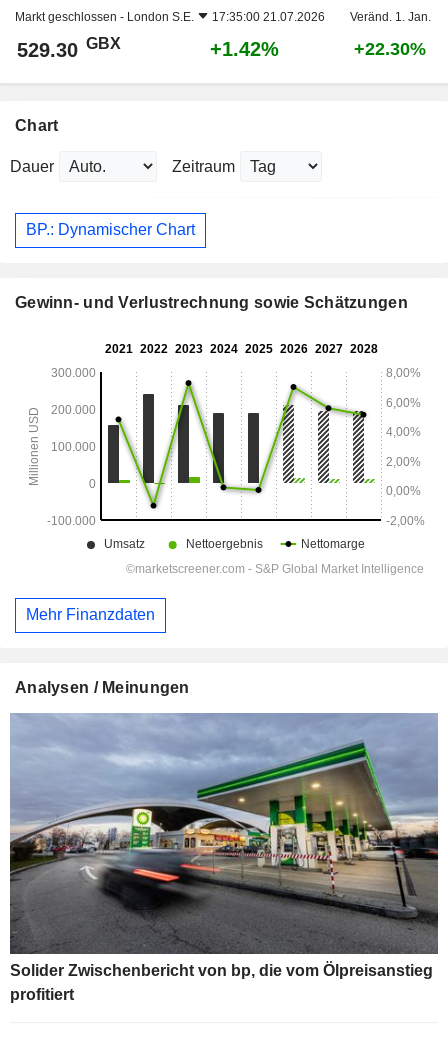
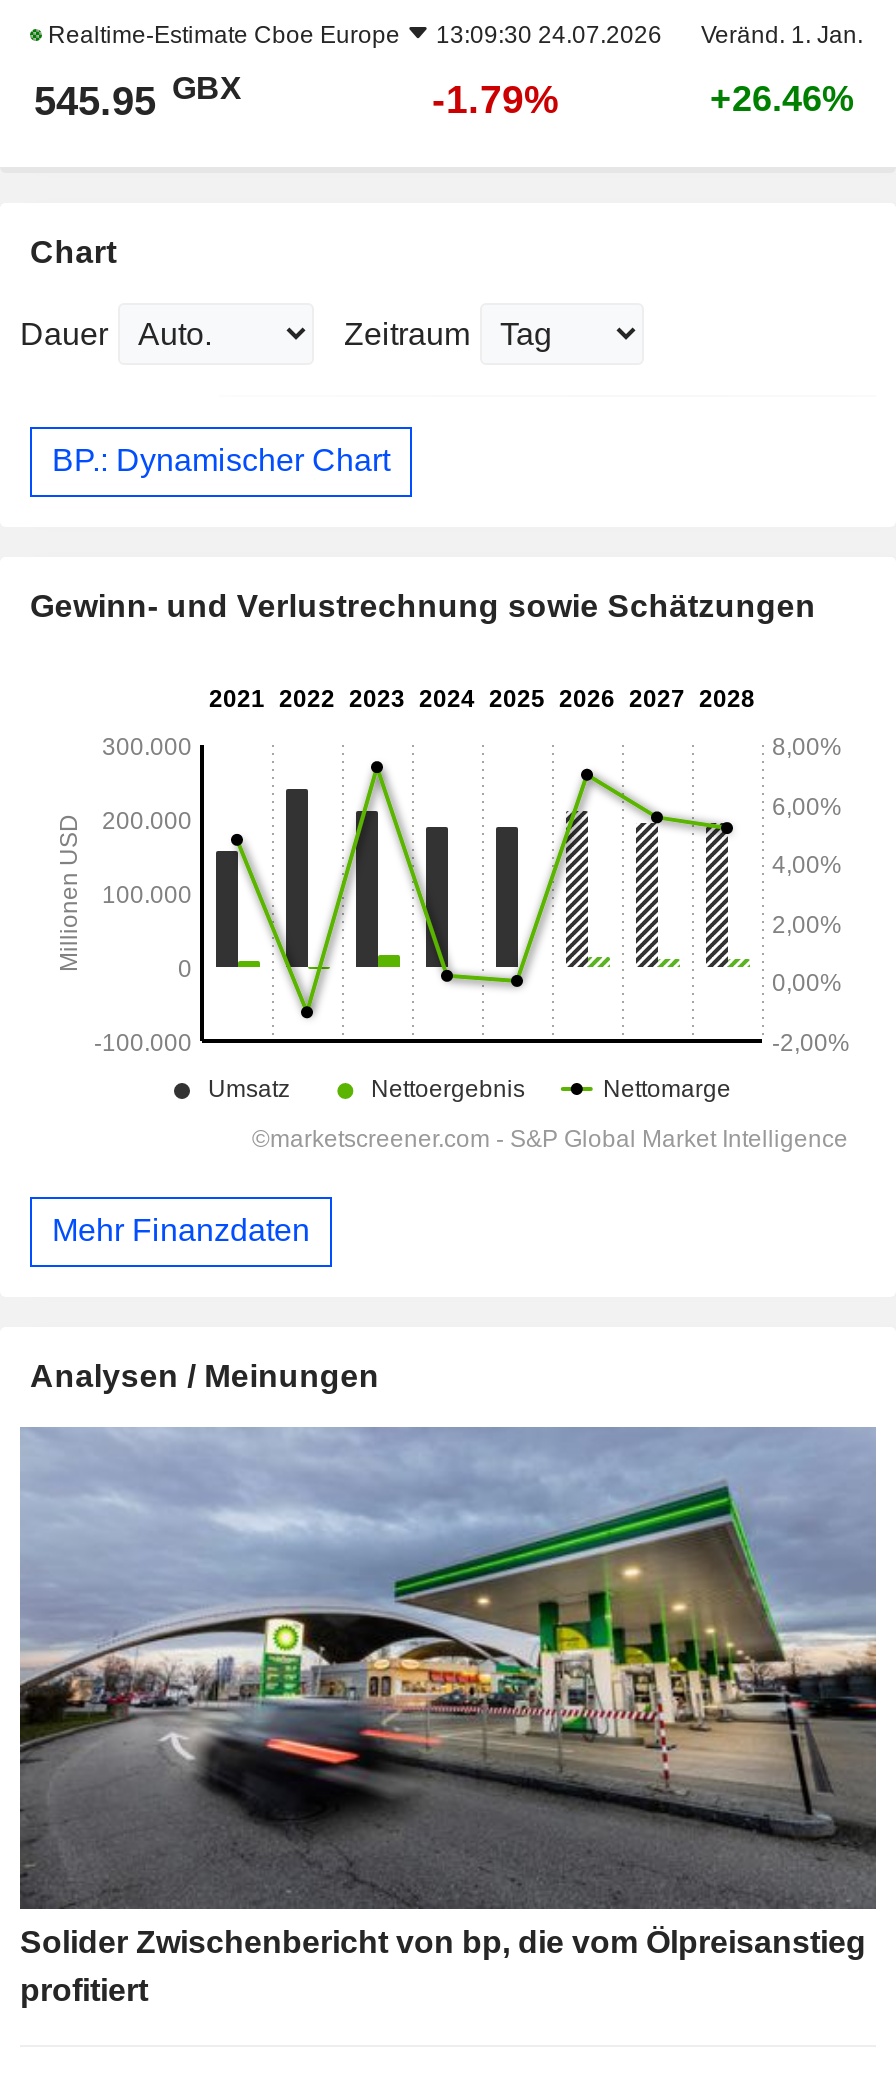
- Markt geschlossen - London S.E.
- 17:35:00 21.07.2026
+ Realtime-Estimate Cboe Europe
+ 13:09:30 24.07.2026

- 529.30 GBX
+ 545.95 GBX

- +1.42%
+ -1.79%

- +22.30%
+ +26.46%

^^^^^^^^

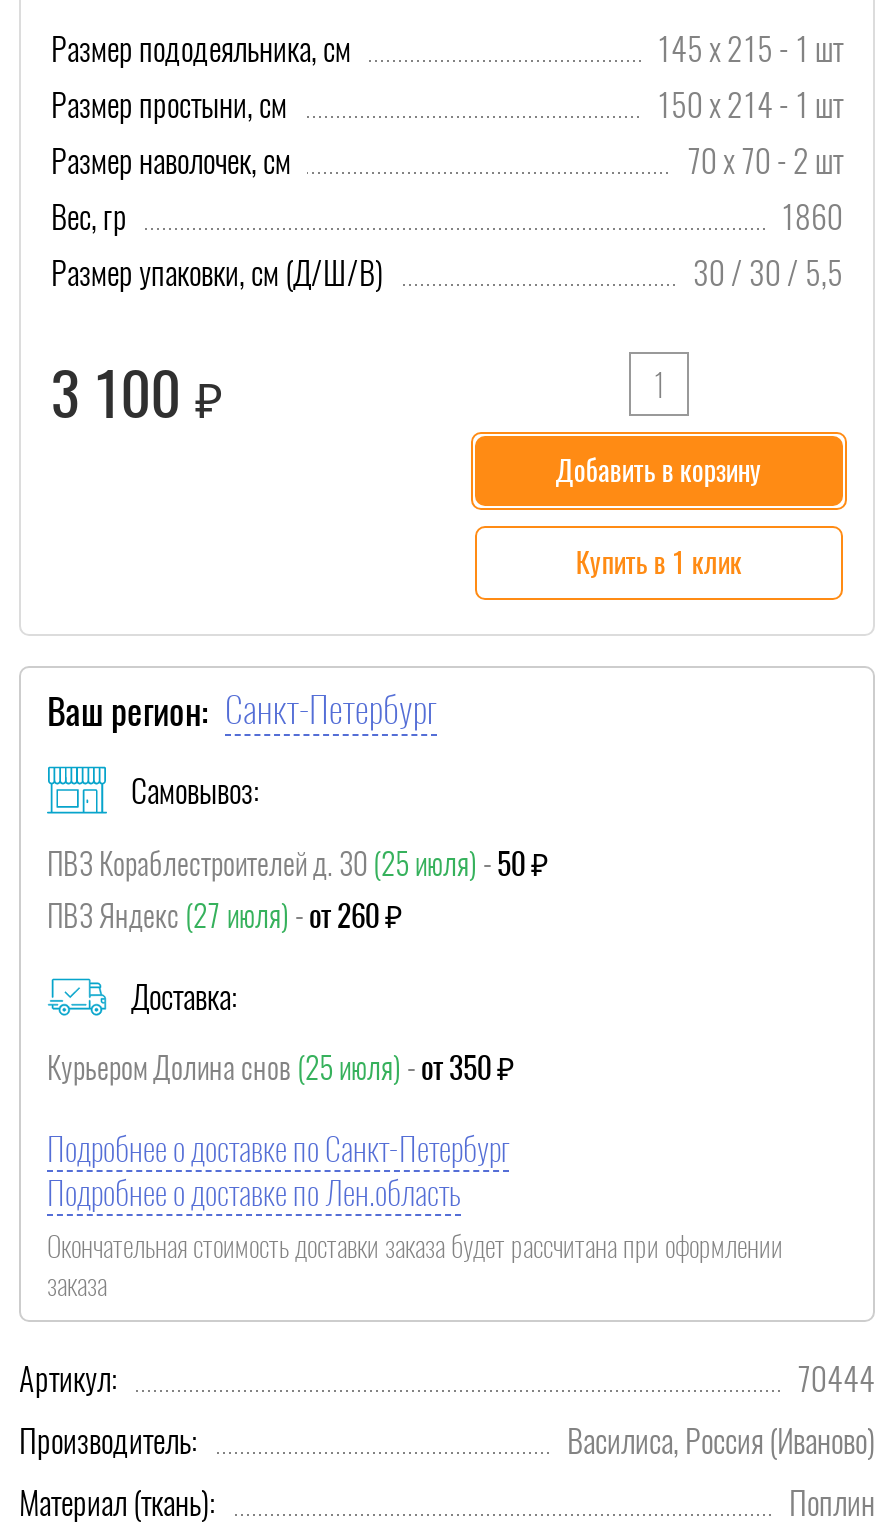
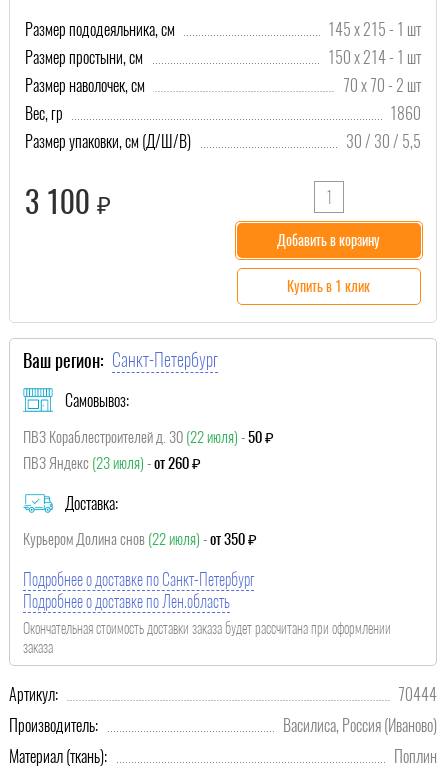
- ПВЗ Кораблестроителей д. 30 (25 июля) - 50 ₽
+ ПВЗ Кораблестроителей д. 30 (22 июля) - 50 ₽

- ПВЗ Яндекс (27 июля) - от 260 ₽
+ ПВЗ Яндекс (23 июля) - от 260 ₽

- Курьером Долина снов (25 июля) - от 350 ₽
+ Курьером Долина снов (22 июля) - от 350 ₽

^^^^^^^^

TASK OBJECTIVE :: Start with the line above that contains "(22 июля) - 50 ₽" and stop after the line that contains "(22 июля) - от 350 ₽". Output those lines exactly, and only those.

ANSWER AREA ::
+ ПВЗ Кораблестроителей д. 30 (22 июля) - 50 ₽

- ПВЗ Яндекс (27 июля) - от 260 ₽
+ ПВЗ Яндекс (23 июля) - от 260 ₽

- Курьером Долина снов (25 июля) - от 350 ₽
+ Курьером Долина снов (22 июля) - от 350 ₽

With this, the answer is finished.